Up to now, oncology drugs have been approved only after very long-term trials revealing how many patients they put and keep in remission. But MRD testing can predict who will stay in remission early on in their treatment, which could potentially mean savings of billions of dollars on clinical trials as well as faster drug approvals for patients, Mikhael says. Trials that incorporate MRD testing are already being designed and implemented.  

Only two years ago, two new myeloma drugs (Elrexfio and Talvey) were approved by the FDA. The Black Swan Research Initiative was involved in the studies leading up to those approvals and now, post hoc, are going after some of the “still-huge questions that remain,” Mikhael says. It is unknown, for example, if the immunotherapy drugs can be used in the one-third of myeloma patients whose kidneys have been compromised by the disease, since they were excluded from clinical trials. 

To that end, the Black Swan Research Initiative has created an Immune Therapy Registry to collect deidentified information on thousands of myeloma patients from institutions around the world, he reports. That large, aggregated data pool will enable researchers to start asking questions and looking for patterns that wouldn’t be visible on a smaller scale.  

“Maybe we don’t need to give the drugs as frequently,” Mikhael says. Or perhaps, he further muses, a more aggressive infection prophylaxis should be more routinely given since patients are at significantly increased risk of infections.  

Tackling Health Disparities

As lead of the IMF’s M-Power Project, Mikhael is all too aware of the health disparities in multiple myeloma that are “scientific and without question.” The awareness initiative seeks to enhance the care that gets delivered to African Americans with the disease.  

Studies have shown that when given equal access to the diagnostic and therapeutic strategies for myeloma, “Black patients do just as well if not better than White patients,” he points out, “so the disparity is not biological.” 

The hope here is that M-Power will improve the short- and long-term outcomes of individuals who have historically had inferior outcomes, Mikhael says. While efforts were initially focused on the African American community, the work is now extending to the Latino American community, especially in terms of the diagnostic overlap between diabetes and myeloma. 

The strategy includes engaging the community to build trust and raise awareness of disease signs and symptoms, as well as reminding primary care practitioners of the disproportionate incidence rates in these communities—or the fact that mild kidney dysfunction might be attributable to myeloma rather than high blood pressure. Physicians and nurses providing direct care to myeloma are also taught, and encouraged to provide, the most culturally competent care possible.   
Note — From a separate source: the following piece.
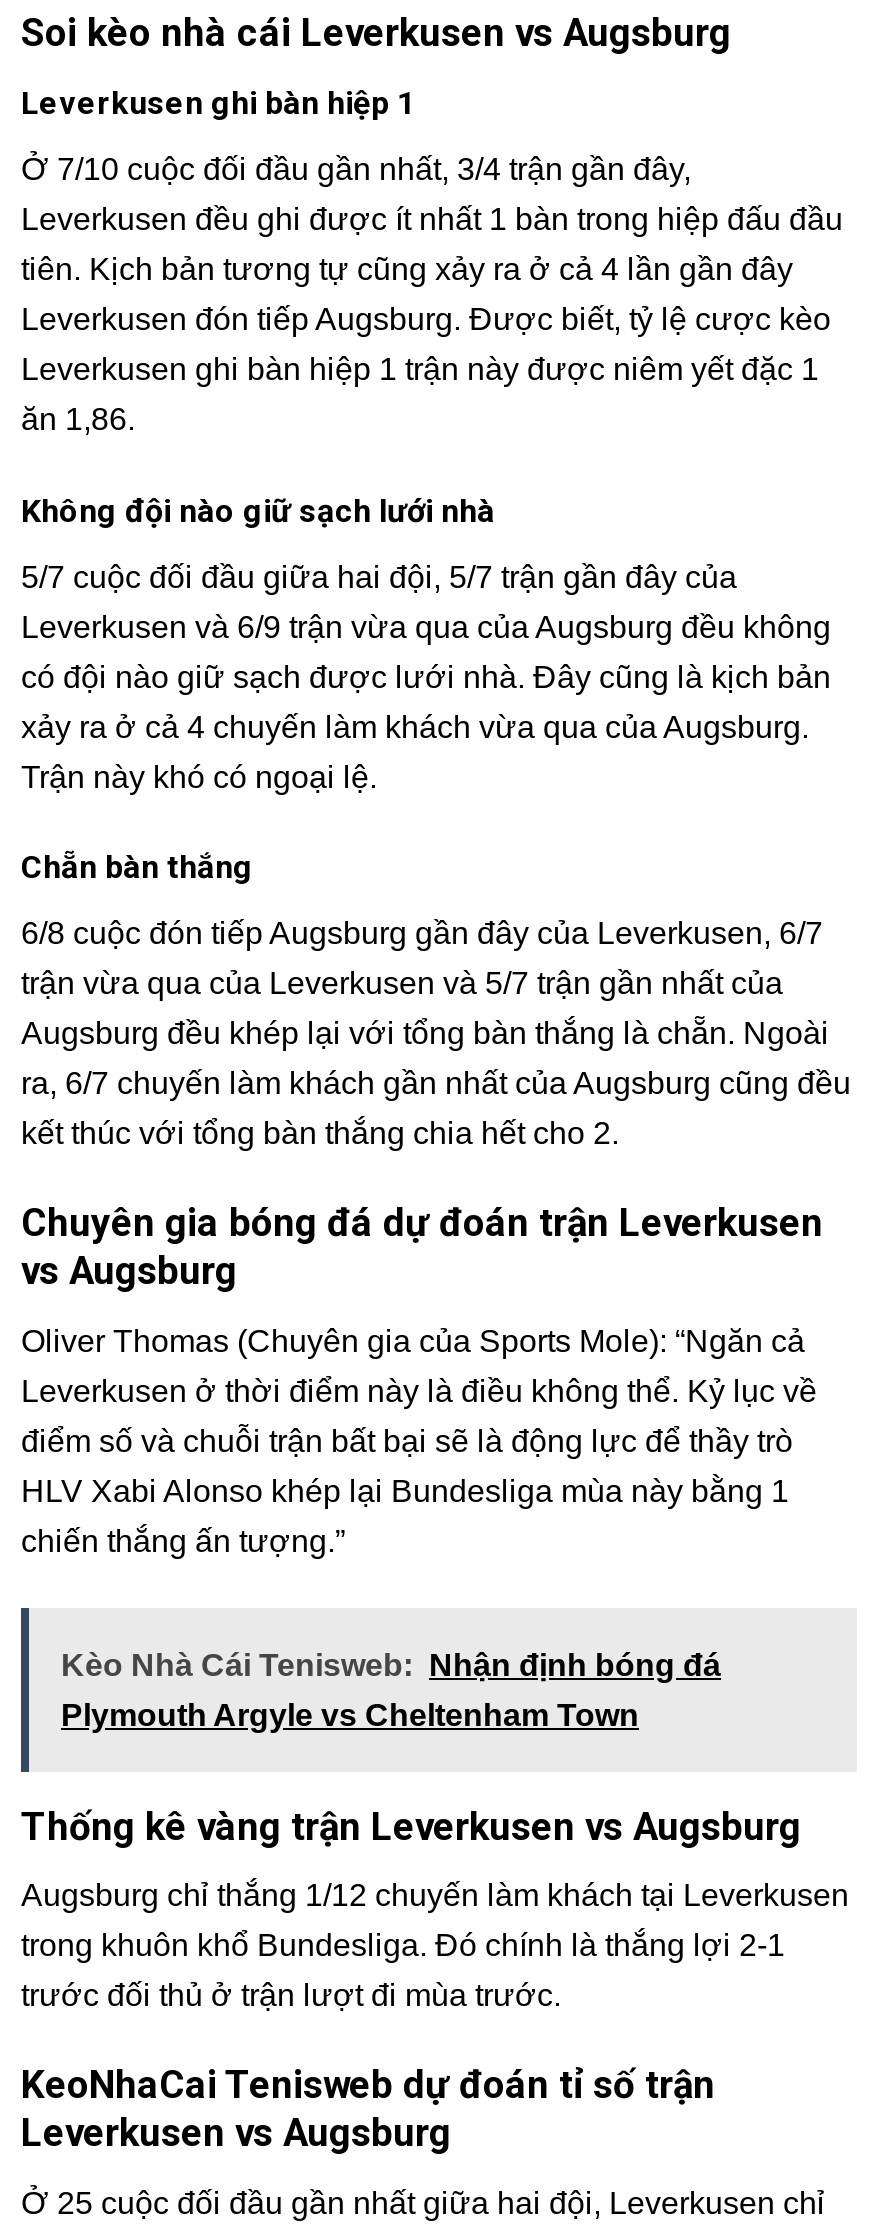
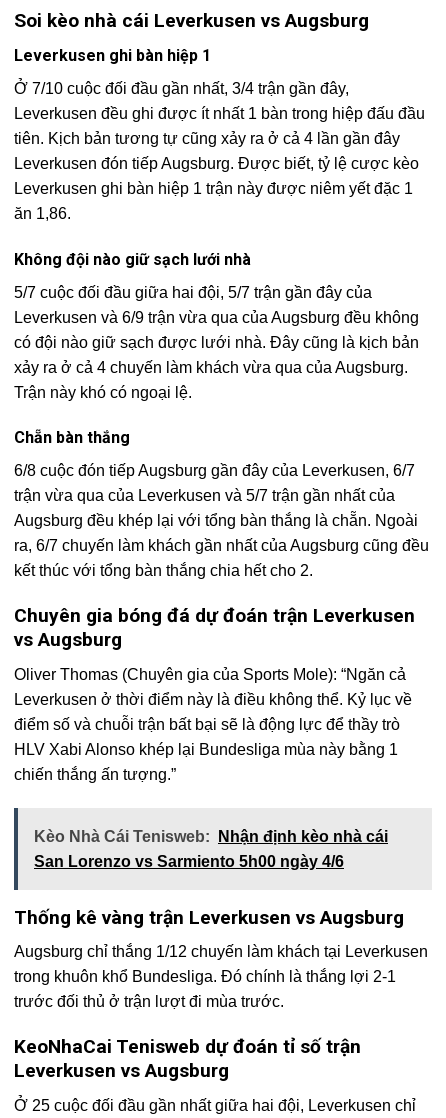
[61,1647,721,1681] Kèo Nhà Cái Tenisweb: Nhận định bóng đá -> [34,828,388,845] Kèo Nhà Cái Tenisweb: Nhận định kèo nhà cái
[61,1697,639,1731] Plymouth Argyle vs Cheltenham Town -> [34,853,344,870] San Lorenzo vs Sarmiento 5h00 ngày 4/6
Given that about 20% of all myeloma patients in the United States are of African descent, they also need to be adequately represented in clinical trials to know if approved drugs are safe and effective for them. By that yardstick, they are woefully underrepresented at present with an approximately six percent enrollment rate in myeloma studies, which Mikhael (himself of African descent) is adamant about changing.